*** TASK MATERIAL Section Begins ***
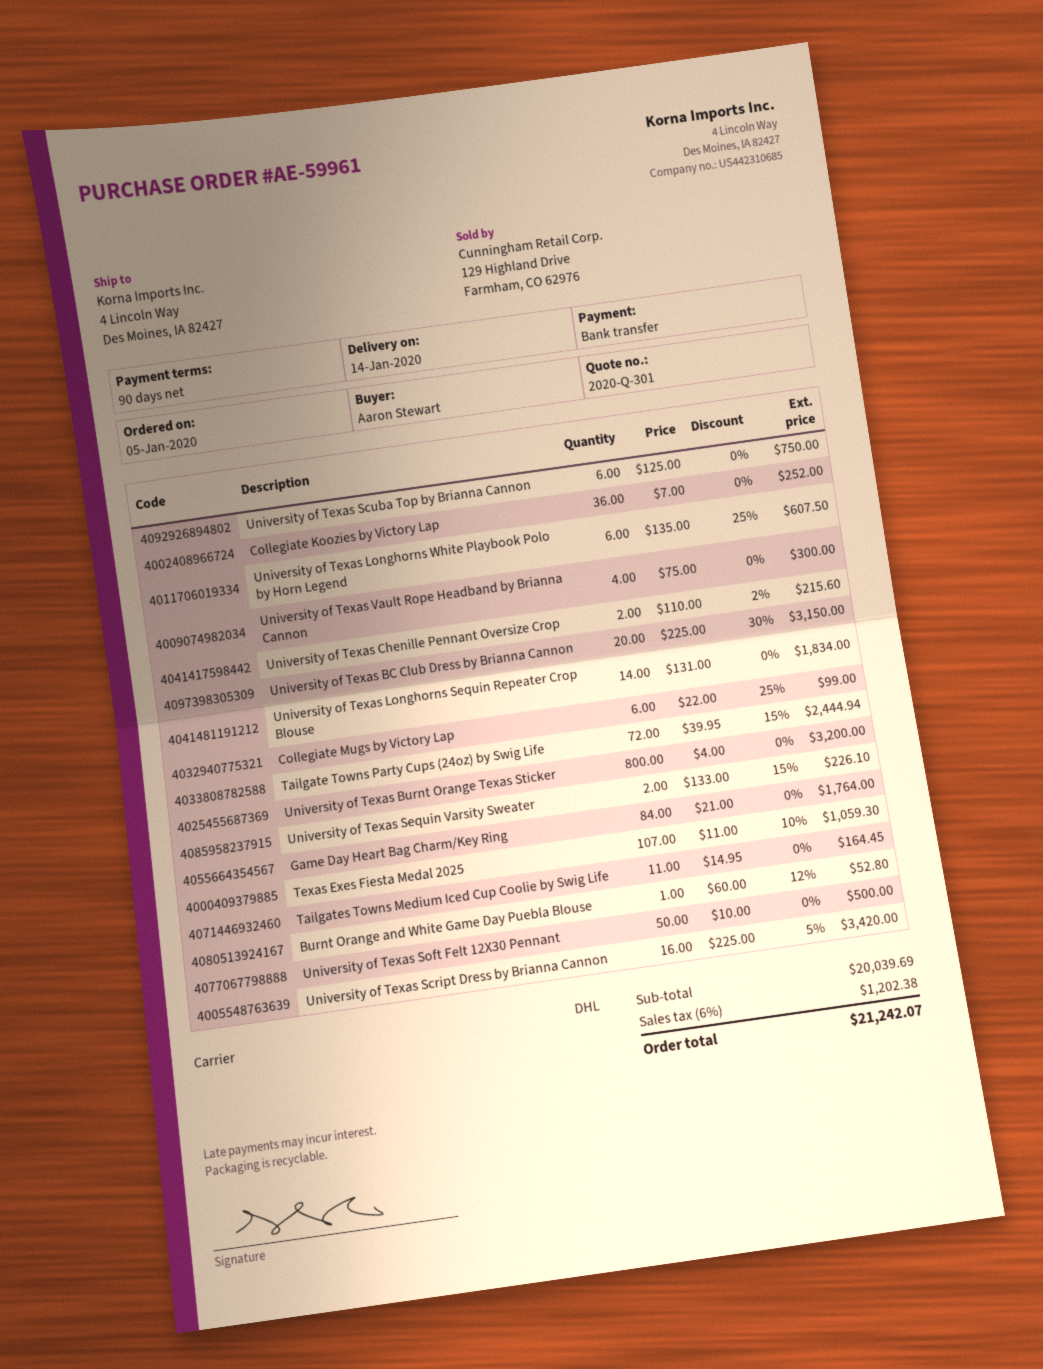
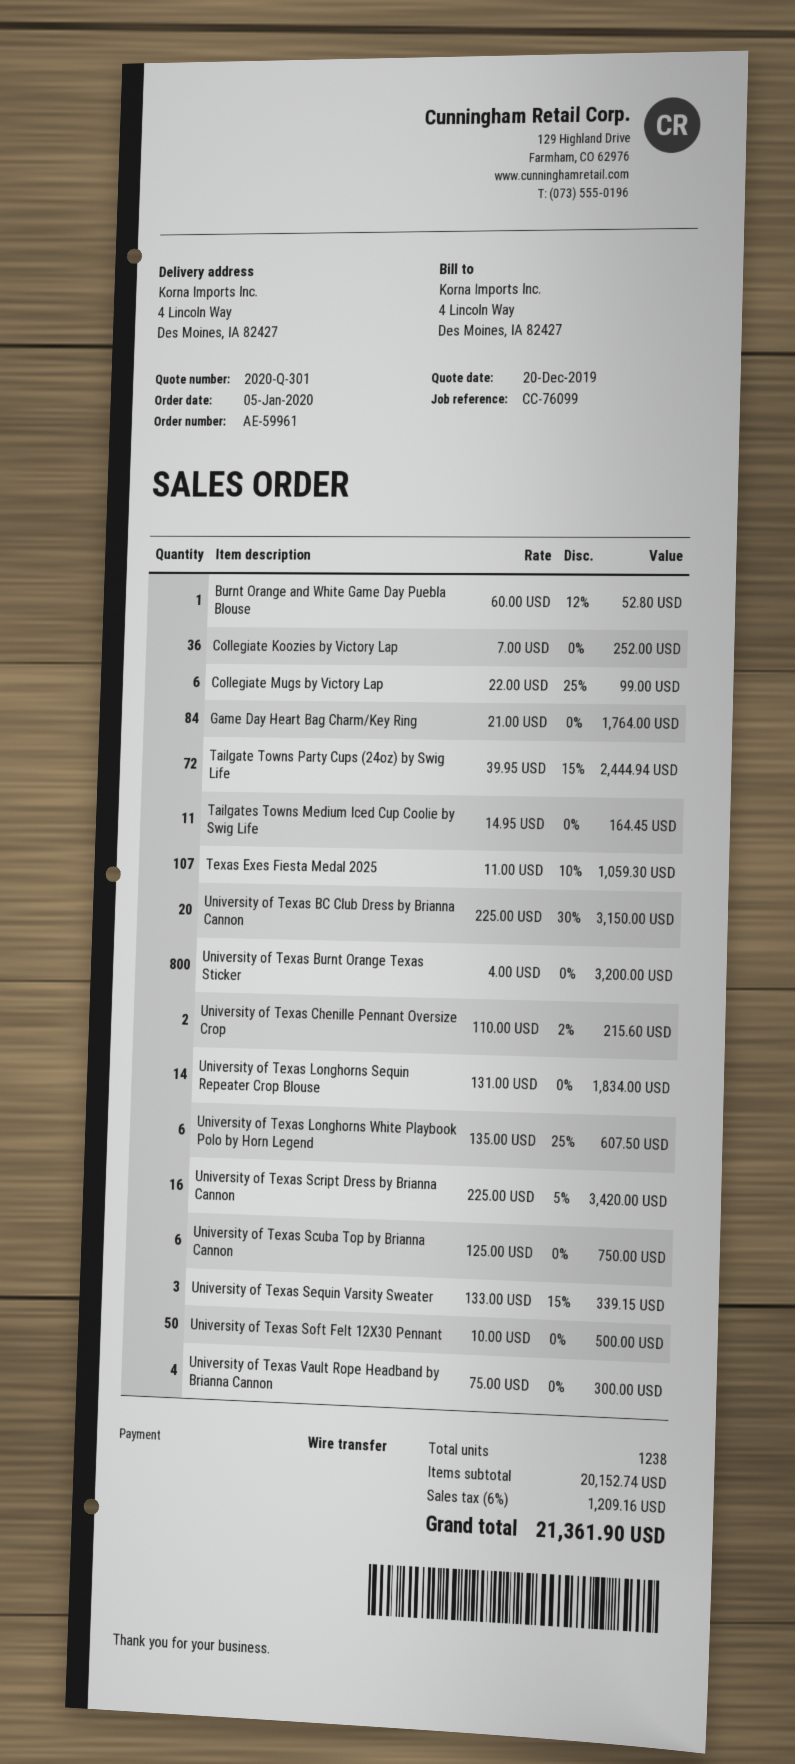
University of Texas Sequin Varsity Sweater: 2 x 133.00 - 15% = 226.10 -> 3 x 133.00 - 15% = 339.15
subtotal: 20039.69 -> 20152.74
tax: 6% = 1202.38 -> 6% = 1209.16
total: 21242.07 -> 21361.90

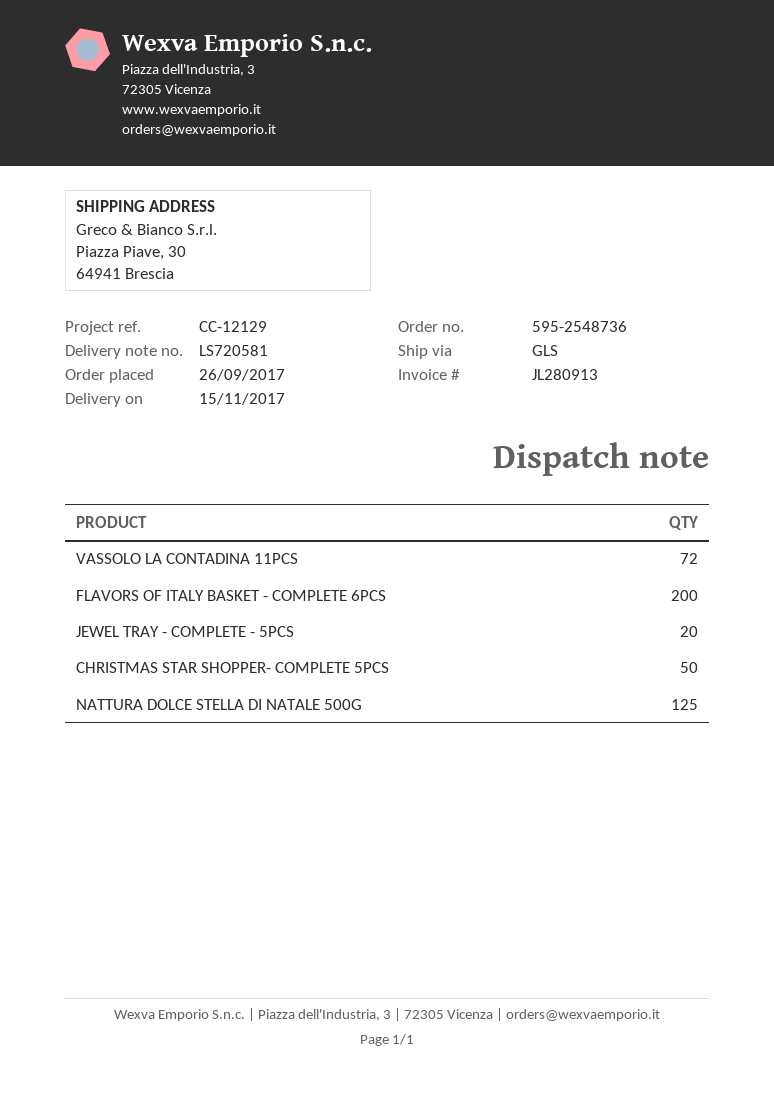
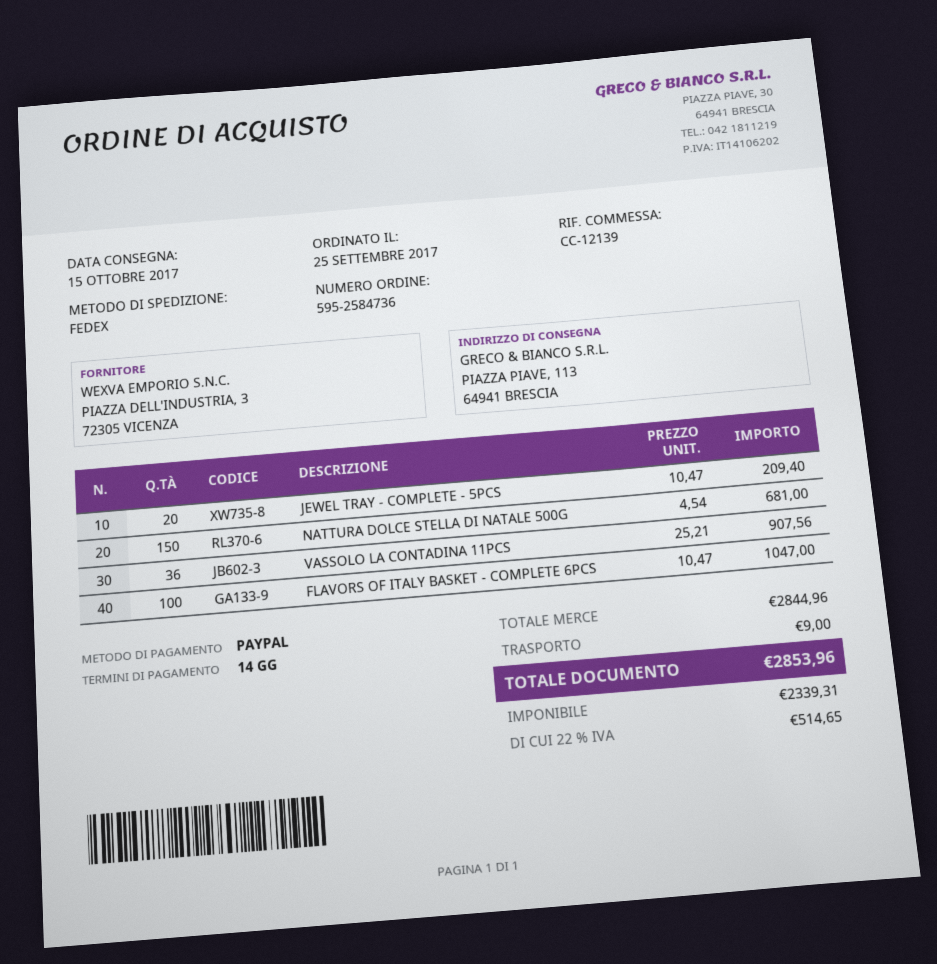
order number: 595-2548736 -> 595-2584736
order date: 2017-09-26 -> 2017-09-25
delivery date: 2017-11-15 -> 2017-10-15
reference: CC-12129 -> CC-12139
shipping method: GLS -> FedEx
ship to: Piazza Piave, 30, 64941 Brescia -> PIAZZA PIAVE, 113, 64941 BRESCIA
VASSOLO LA CONTADINA 11PCS: 72 -> 36
FLAVORS OF ITALY BASKET - COMPLETE 6PCS: 200 -> 100
CHRISTMAS STAR SHOPPER- COMPLETE 5PCS: 50 -> none
NATTURA DOLCE STELLA DI NATALE 500G: 125 -> 150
*** TASK MATERIAL Section Ends ***
### ASSIGNMENT
Copy exactly the lines from the one with "ship to: Piazza" down to the last line of the records above, and leave out everything else.

### RESULT OF THIS EXERCISE
ship to: Piazza Piave, 30, 64941 Brescia -> PIAZZA PIAVE, 113, 64941 BRESCIA
VASSOLO LA CONTADINA 11PCS: 72 -> 36
FLAVORS OF ITALY BASKET - COMPLETE 6PCS: 200 -> 100
CHRISTMAS STAR SHOPPER- COMPLETE 5PCS: 50 -> none
NATTURA DOLCE STELLA DI NATALE 500G: 125 -> 150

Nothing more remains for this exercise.